I want you to know that I feel good. I prayed almost the entire way from salt lake city to paris. I couldn’t sleep, and I couldn´t watch the movies, and the people around me were watching bad movies, so in essence all I had left to do was cover my eyes and pray. God and I had a nice conversation. He´s got my back, and I am his. Saying goodbye to you guys had to be the hardest thing ive ever done. I miss you so much it hurts, but I know with everything I have that this is what I am suppose to do with my life. It would be selfish of me not to return all the blessings i´ve been given. The best blessing being all of you.
The girls I am with are very nice, the elders are young and ready to serve. Everyone in the mtc speaks only Spanish. By only I mean they don´t know English. Wanna know what´s amazing though? In my head i´m already speaking  ssppaaniinsh, I guess those four years of Spanish did pay off for something. I´ll be writing in Spanish in no time, making dad proud, and driving mom crazy.

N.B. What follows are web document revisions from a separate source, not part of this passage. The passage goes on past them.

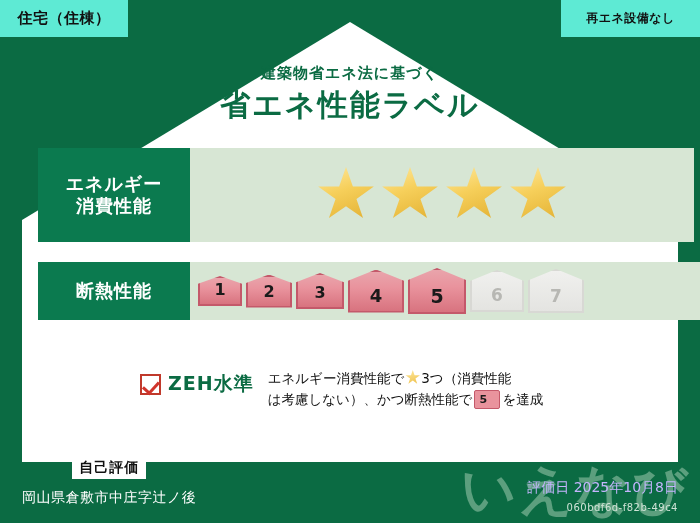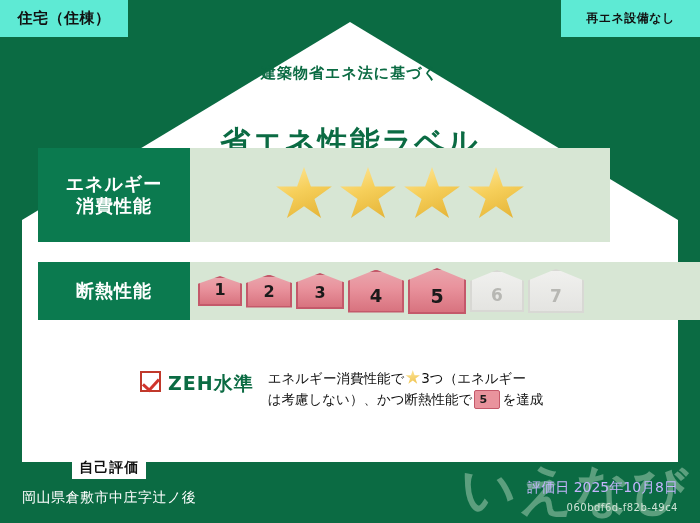"省エネ性能ラベル" .title-main { margin-top: 37px -> none }
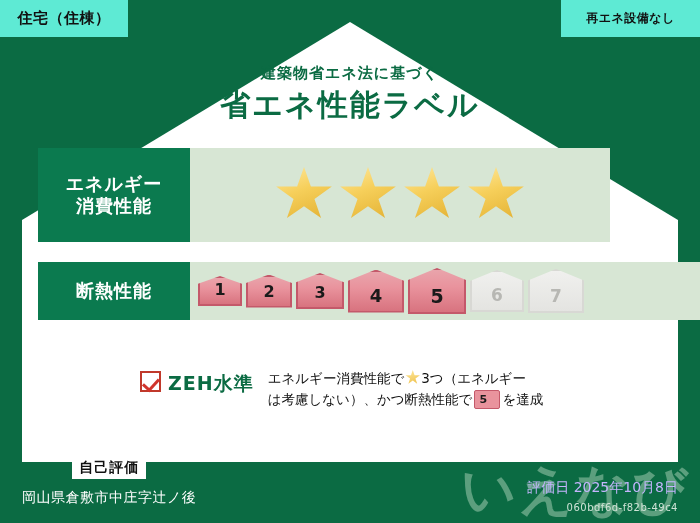"エネルギー" .row-energy { width: 572px -> 656px }
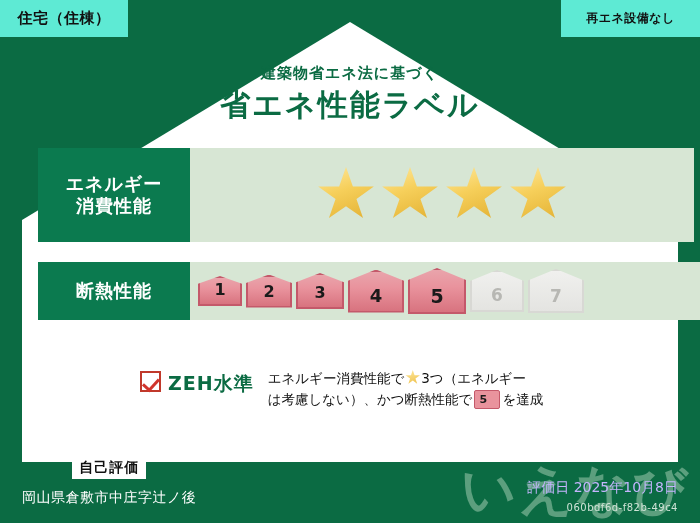"ZEH水準" .zeh-tag { align-items: none -> center }
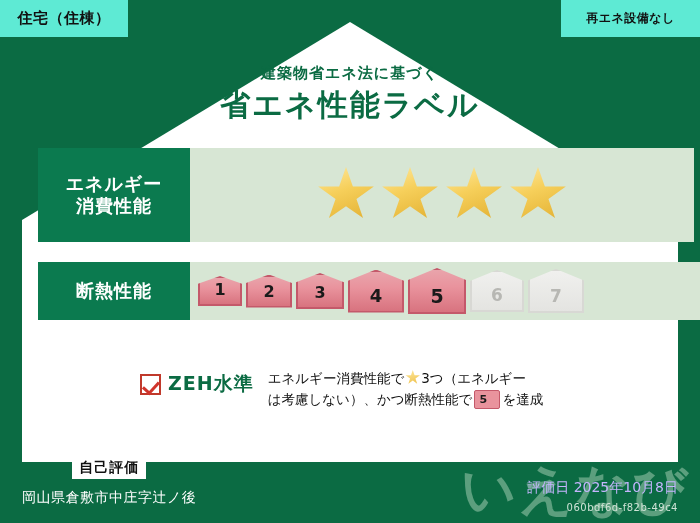"3つ（エネルギー" span { text: エネルギー -> 消費性能 }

There are dogs everywhere here, it makes me miss my baby boys. Please give kannon and tango the biggest kiss in the world for me.
Well I really don´t know what else to say, besides that God is so good. The church is true, i´ll see you guys in 18 quick months. I miss you guys and love you with everything I have. Let me know how you are doing. I can´t wait to hear what´s going on in good old saint geezy.